A queue starts on the corner of Long Street and spirals all the way up to the second floor of The Manila Bar. My first thought is echoed by the casual, time-killing small talk of the people around me. Where did all of you come from? And where the hell have you been every other night that rock n’ roll has transpired in our city? I can only guess. There’s no reason to be hung up on that tonight though. Many of Cape Town’s best musicians (too many to mention here in full) are offering up their tribute to The Queens of the Stone Age and we all want to know if they will be playing our favourite song.
When you finally reach the top the heat is immense and it bears its weight upon the audience. Manila is near capacity. The night starts off slowly with Kieron Brown (Bam Bam Brown) and Nicolai Roos (The Sleepers) laying down ‘This Lullaby’, a thick, atmospheric ballad. The crowd seems coiled spring-tight and ready to explode and when ‘Feel Good Hit of the Summer’ starts things truly kick off. Hundreds of people shout “Nicotine, Valium, Vicodin, Marijuana, Ecstasy and Alcohol” and stutter along on “C-C-C-C-C-Cocaine” in messy unison. As it ends Jeandre Swanepoel (De Wallen) quips, “I hate it when you start a set off with your shopping list.” The crowd erupts, and will continue to do so all night at the slightest provocation.
Dave Van Vuuren (Southern Wild) follows with a powerful rendition of ‘Vampyre Of Time And Memory’ baring his teeth against the backdrop of deep blue. He makes it clear that he considers this one of the greatest songs ever written and shows an ironclad knack for translating that conviction into sound with his ever-recognisable timbre. You can feel the goosebumps forming on people around you.
All the QOTSA staples have their turn, but B-sides are thrown in for good measure. One of the most obscure is a cover of ‘New Fang’ by Them Crooked Vultures sung by Kieron Brown with no vocal punches pulled. Seeing as how the original band features one member each from Led Zeppelin, Nirvana and Queens of the Stone Age it’s an ambitious move. Fortunately everyone on stage proves themselves to be up to the task time and the crowd stays ravenous.
Short and sparsely spaced breaks serve as the signal for everyone to light their cigarettes at once. The murk of nicotine, marijuana and a touch of flavoured vaping, mingles with the undeniable stench of sweat. It reminds me of the iconic clubs that fictional shows like Vinyl are constantly reminding us existed, but that most of us have never witnessed. It’s a fantastic experience. I consider that this must be what religion feels like.

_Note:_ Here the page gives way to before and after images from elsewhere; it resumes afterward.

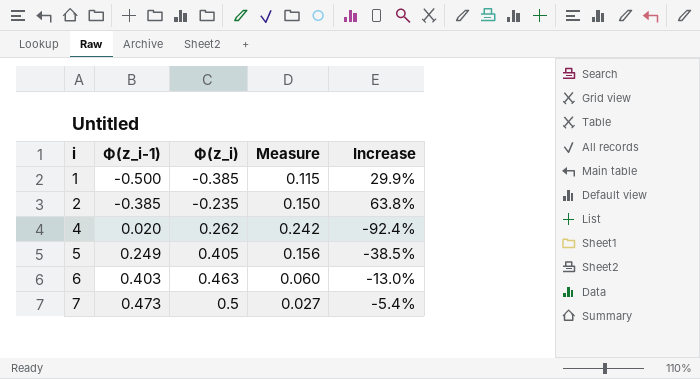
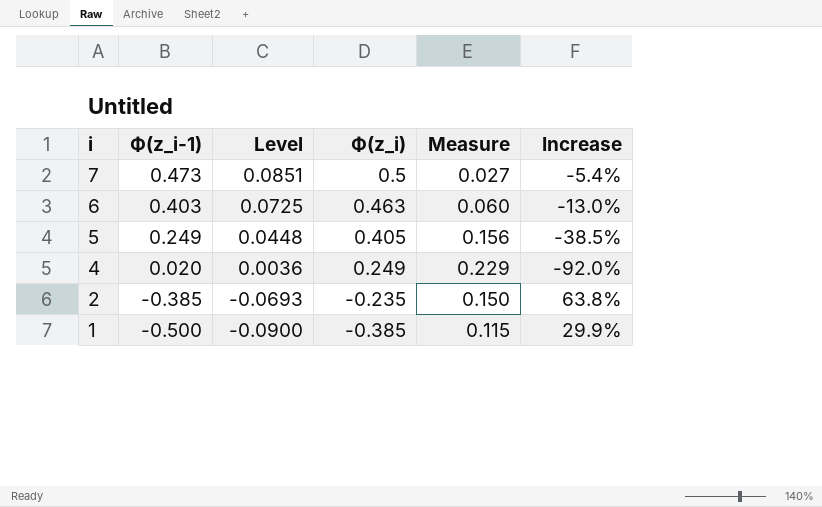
row order: і ascending -> і descending
column Level | formula: none -> [Ф(z_i-1)] * 0.18
4 | Ф(z_i): 0.262 -> 0.249
4 | Measure: 0.242 -> 0.229
4 | Increase: -92.4% -> -92.0%

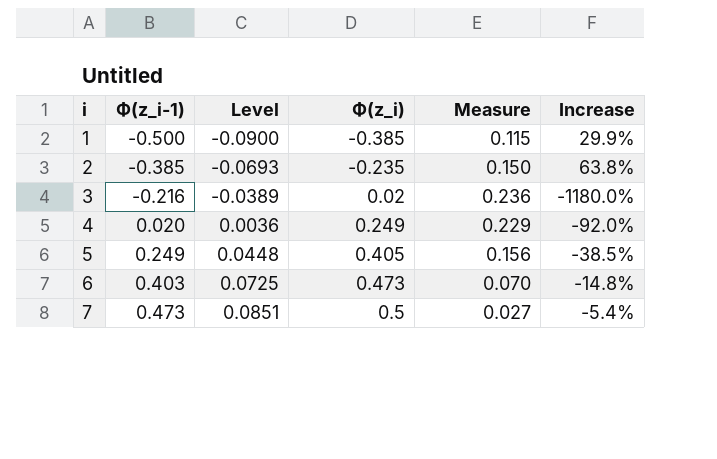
row order: і descending -> і ascending
row 3: none -> -0.216 | -0.0389 | 0.02 | 0.236 | -1180.0%
6 | Ф(z_i): 0.463 -> 0.473
6 | Measure: 0.060 -> 0.070
6 | Increase: -13.0% -> -14.8%

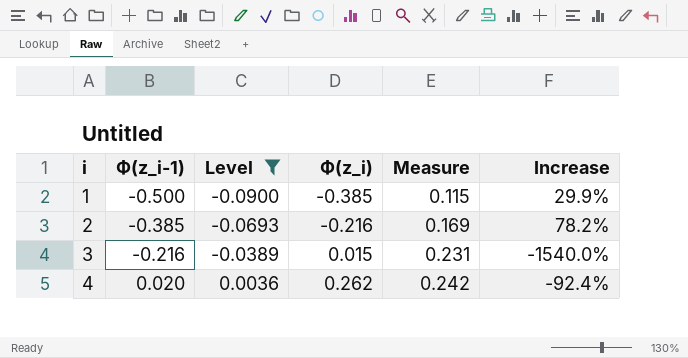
filter: none -> Level <= 0.0036
2 | Ф(z_i): -0.235 -> -0.216
2 | Measure: 0.150 -> 0.169
2 | Increase: 63.8% -> 78.2%
3 | Ф(z_i): 0.02 -> 0.015
3 | Measure: 0.236 -> 0.231
3 | Increase: -1180.0% -> -1540.0%
4 | Ф(z_i): 0.249 -> 0.262
4 | Measure: 0.229 -> 0.242
4 | Increase: -92.0% -> -92.4%

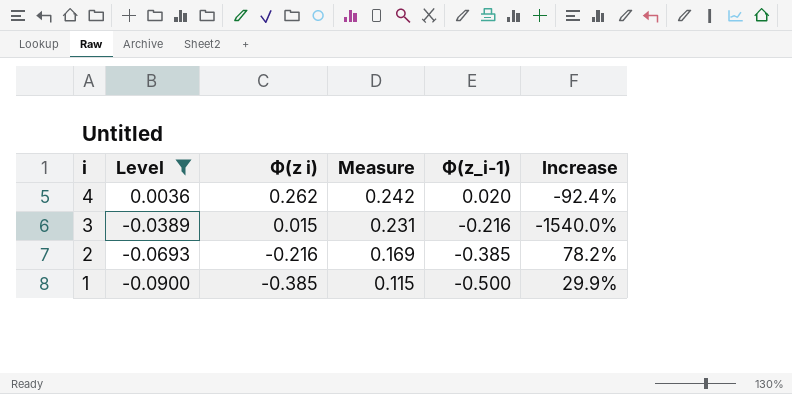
row order: і ascending -> і descending
column name: Ф(z_i) -> Ф(z i)
column Ф(z_i-1) | position: 2 -> 5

Chris Bornman (Stoker) belts out the lyrics for ‘You Think I Ain’t Worth A Dollar But I Feel Like A Millionaire’ and brings with it the first of many crowd surfing moments. As the first song on “Songs for the Deaf” there’s a lot of sentiment here. Most QOTSA fans remember the first time they heard the maniacal screams erupt from what I’d assume was their mini Hi-fi at the time. Near the front someone shakes up their Windhoek Lager and sprays the foam up into the air and now there’s gold on the ceiling. A small red shoe is flung from the front, narrowly missing my face, but no one emerges to lay claim to it – evidence of the evening’s priorities: Music first, fashion second.
What made this night special was that this show was not about simple emulation. Firstly, it would stand as Exhibit A in the case for local musicians and their incredible talent. Secondly, those hard-earned abilities are channelled into some of their favourite songs with personal twists to all them. The evening elevated music that most of us have only heard through speakers to a real world setting where it lives and breathes through our rich community of local musicians and fans in equal standing. Clearly there’s a massive love for rock n’ roll in this town and one of the evening’s great objectives was to encourage support for our local scene and attend more shows. With a show of this calibre, I have no doubt that will work.